MrVocabulary
MrVocabulary

Reputation: 655

Replace occurrences within capture groups using Regex

tl;dr: How do I replace only specific characters (i.e. line breaks) in a regex match in Ruby?

I have an array of strings. Each element of the array has between 2 and 4 words (= any sequence of characters) divided by spaces in a specific sequence.

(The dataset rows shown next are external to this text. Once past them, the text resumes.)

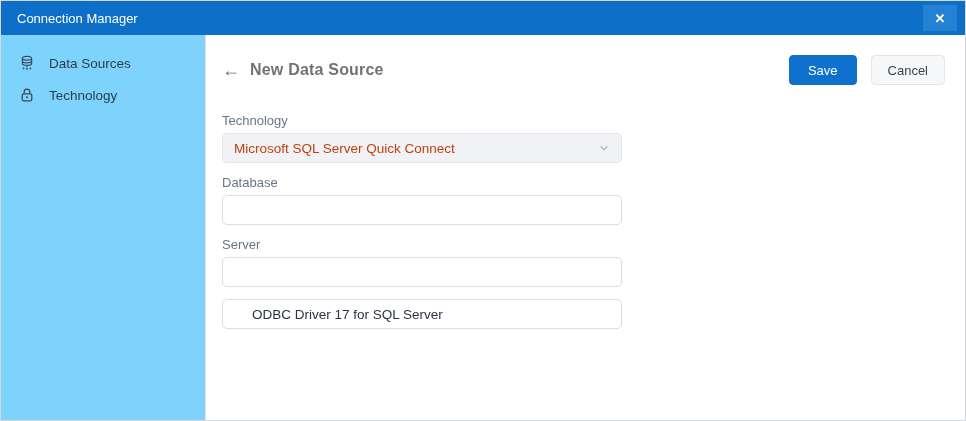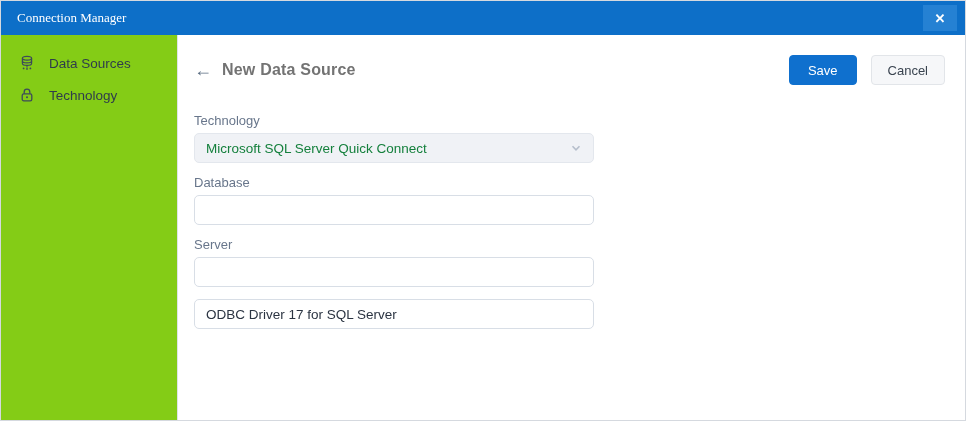"Connection Manager" .titlebar-title { font-family: Liberation Serif, serif -> none }
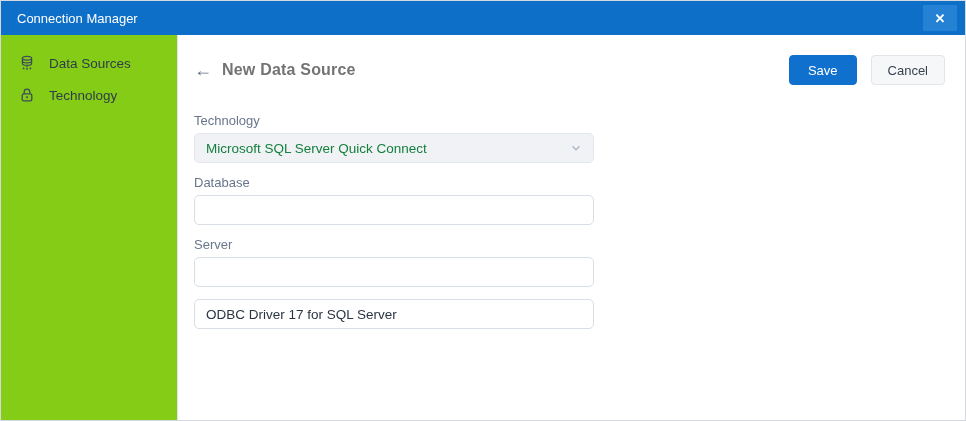"Data Sources" .sidebar { background: #84cc16 -> #7dd3fc; width: 177px -> 205px }
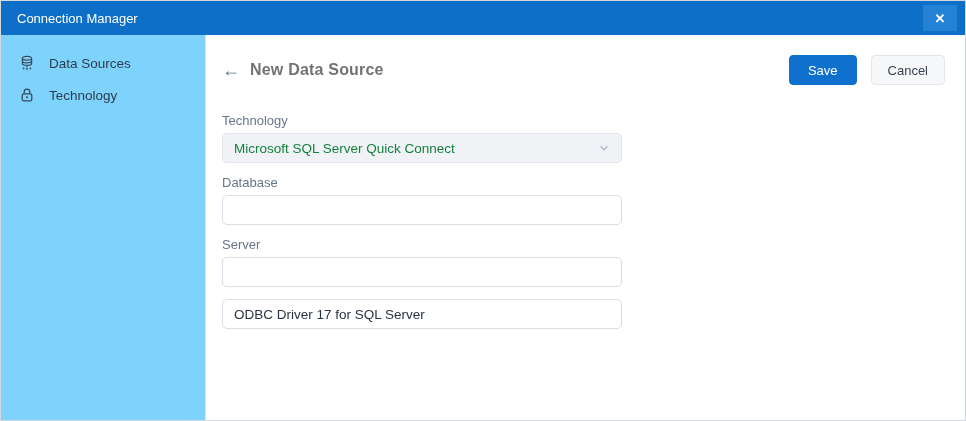"Microsoft SQL Server Quick Connect" .select { color: #15803d -> #c2410c }
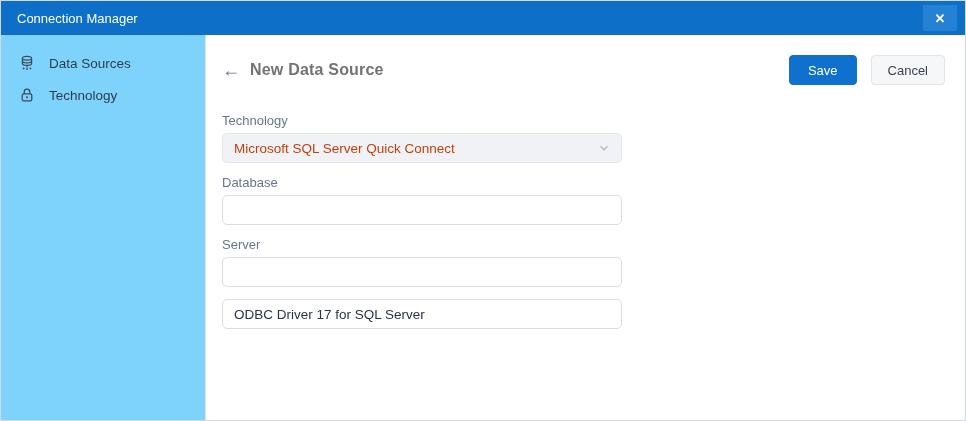"ODBC Driver 17 for SQL" .textbox { padding: 0 11px -> 0 29px }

I also have a large string in which I want to check for instances of those word sequences which are broken by \n instead of space. For example, I want to match an element of the array:

arr[0] = "aaa bbbb ccccc"

to a string that looks like this:

zzzzzzzzz aaa\n
bbbb ccccc yyyyyyyyy

And make it look like this:

zzzzzzzzz aaa bbbb ccccc yyyyyyyyy

The thing is, I can think of at least two ways of doing it, but they seem very cumbersome. What I would do is:

  1. replace each space in the array with [ \n]
  2. generate a regex with Regexp.union comprising all elements of the array
  3. use the regex to match instances of my arr elements in the string
  4. generate a .gsub! for each string so that it does not replace the entire match, but only elements of the match (or use multiple capture groups)

I suspect, however, that this is a rather silly way to do it. Is there a way to do it in Ruby that is less "around"?

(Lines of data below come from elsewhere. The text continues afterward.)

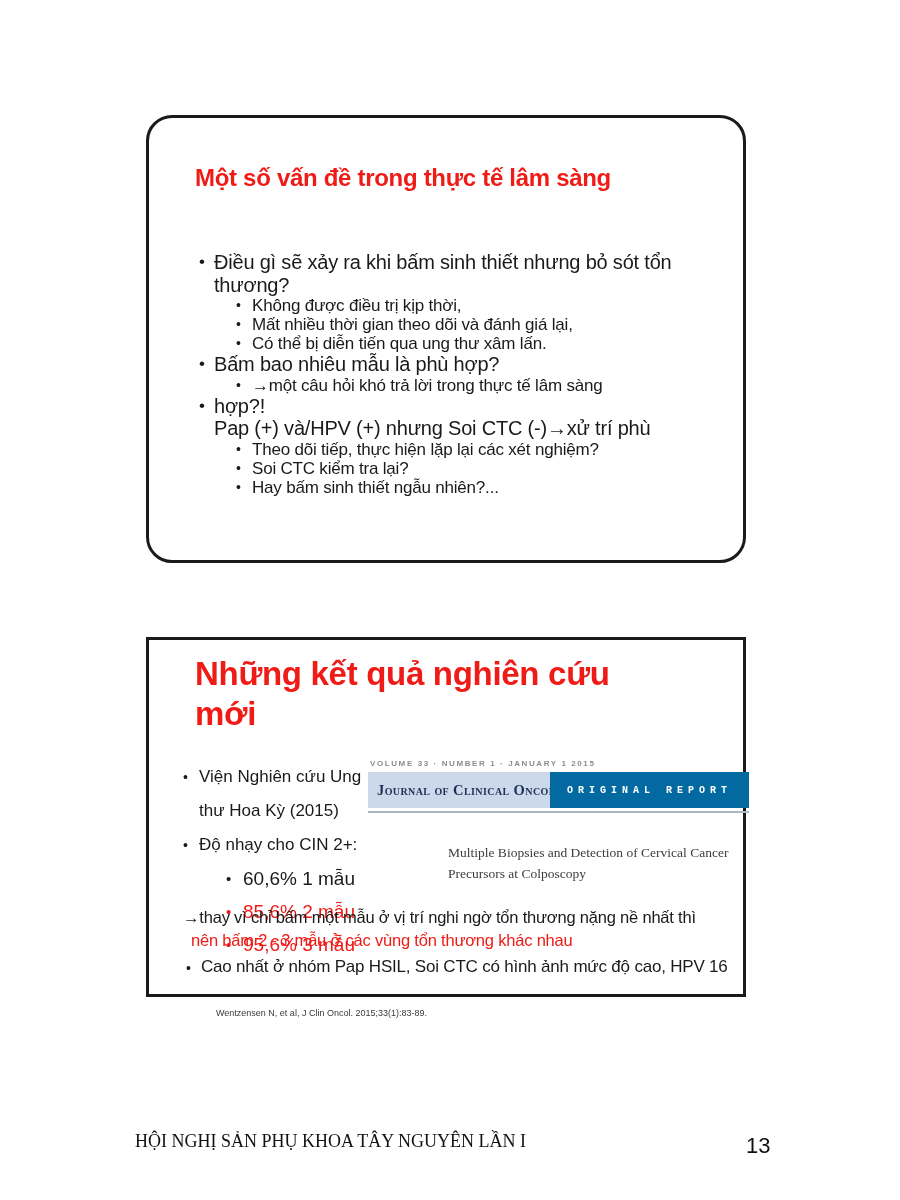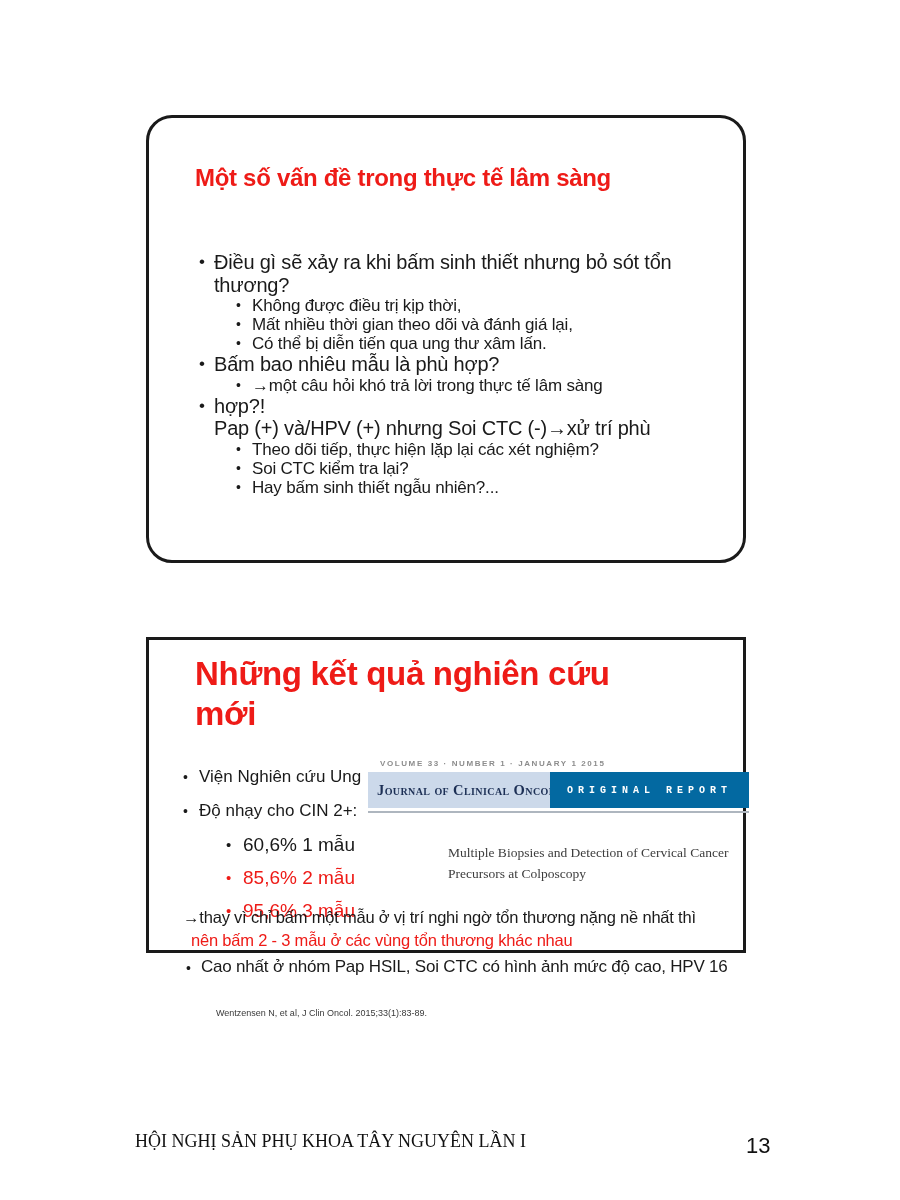"Những kết quả nghiên cứu" #slide2 { height: 316px -> 360px }
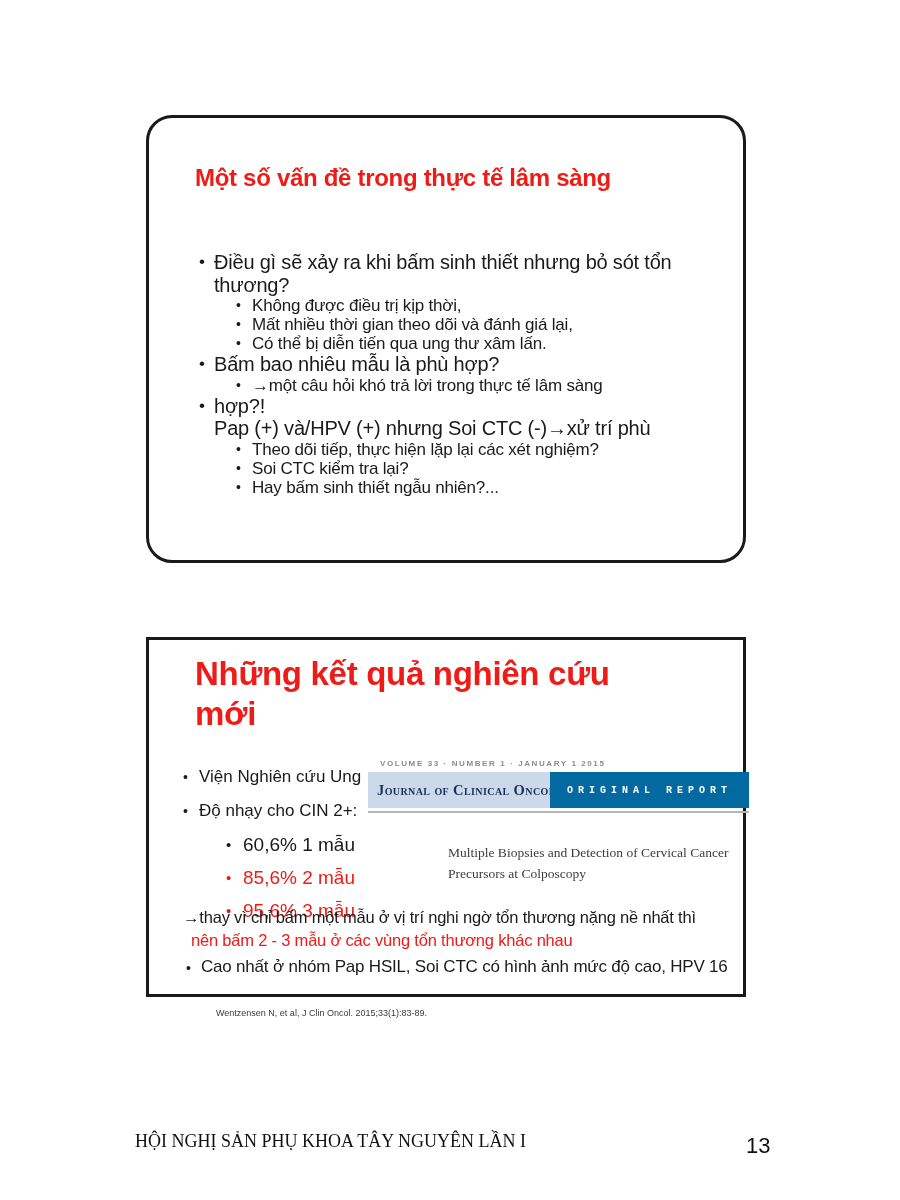"VOLUME 33 · NUMBER 1" .vol-line { margin-left: 12px -> 2px }
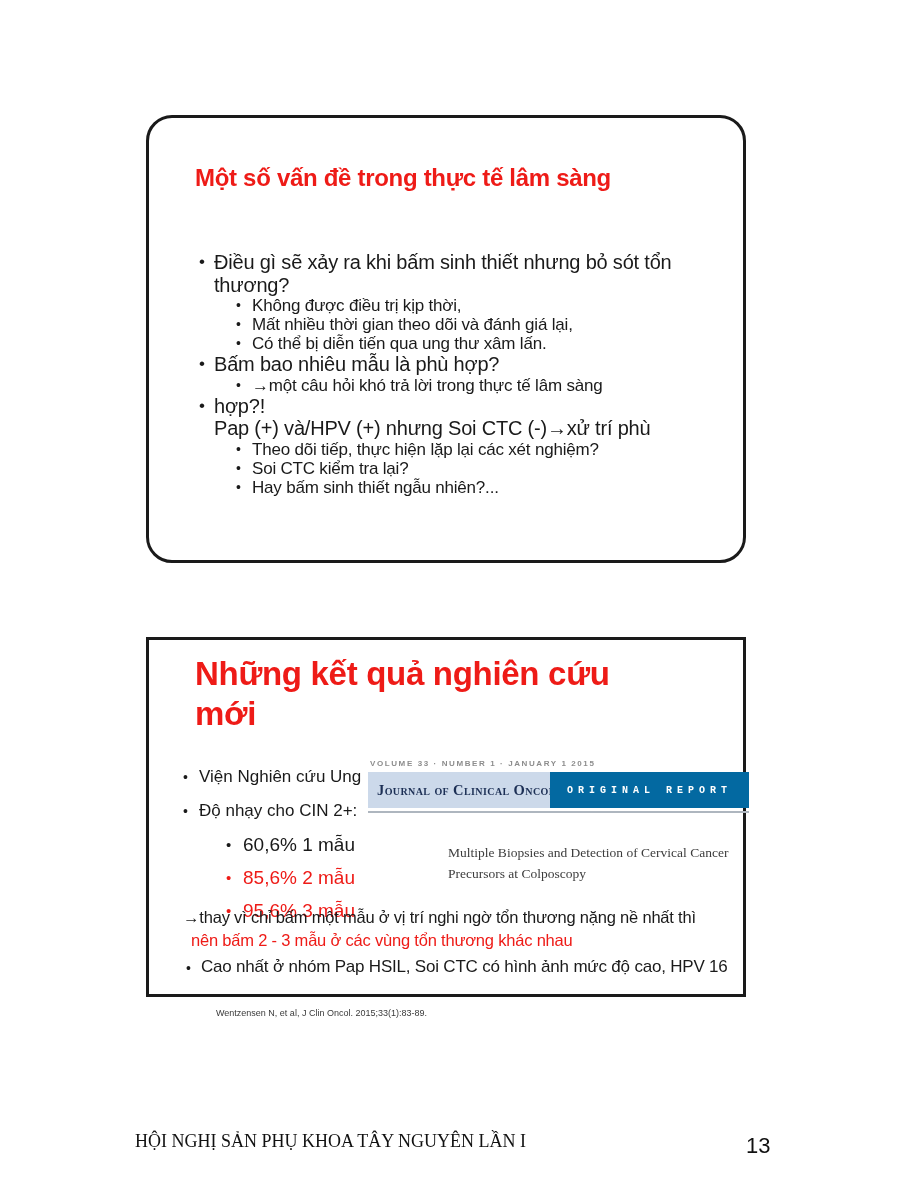"thư Hoa Kỳ (2015)" span.blk { html: none -> <span>thư Hoa Kỳ (2015)</span> }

EDIT: How to implement the answer below with regexp.union? I have a function that generates the regex:

def generateMergeRx(arr_with_keywords)
    arr_with_keywords.delete_if{|x| (x.include? " ") == false}
    matchRegexMerge = Regexp.new("(%{keywordReplace})" % {
        keywordReplace: Regexp.union(arr_with_keywords).source
    })
end

This is what it looks like using puts regexMerge.to_s:

(?-mix:(And\.\ z\ Kobyl\.|Ban\.\ W\.|B\.\ B\.|B\.\ G\.|Biel\.\ J\.)

It corresponds to that:

And. z Kobyl.
Ban. W.
B. B.
B. G.
Biel. J.
(...)

And then I call it like that:

regexMerge = generateMergeRx arr_with_keywords
some_string.gsub!(regexMerge.to_s.gsub!(/ /, "\s"), "\\1")

But what should I put instead of \1? Because at the moment input = output.

Upvotes: 0

Views: 977

Answers (1)

Aleksei Matiushkin
Aleksei Matiushkin

Reputation: 121000

▶ str = 'zzzzzzzzz aaa
▷ bbbb ccccc yyyyyyyyy'
▶ re = "aaa bbbb ccccc"
▶ str.gsub /#{re.gsub(/ +/, '\s+')}/, re
#⇒ "zzzzzzzzz aaa bbbb ccccc yyyyyyyyy"

The general idea is to match any spaces, including \n and to replace them with original string.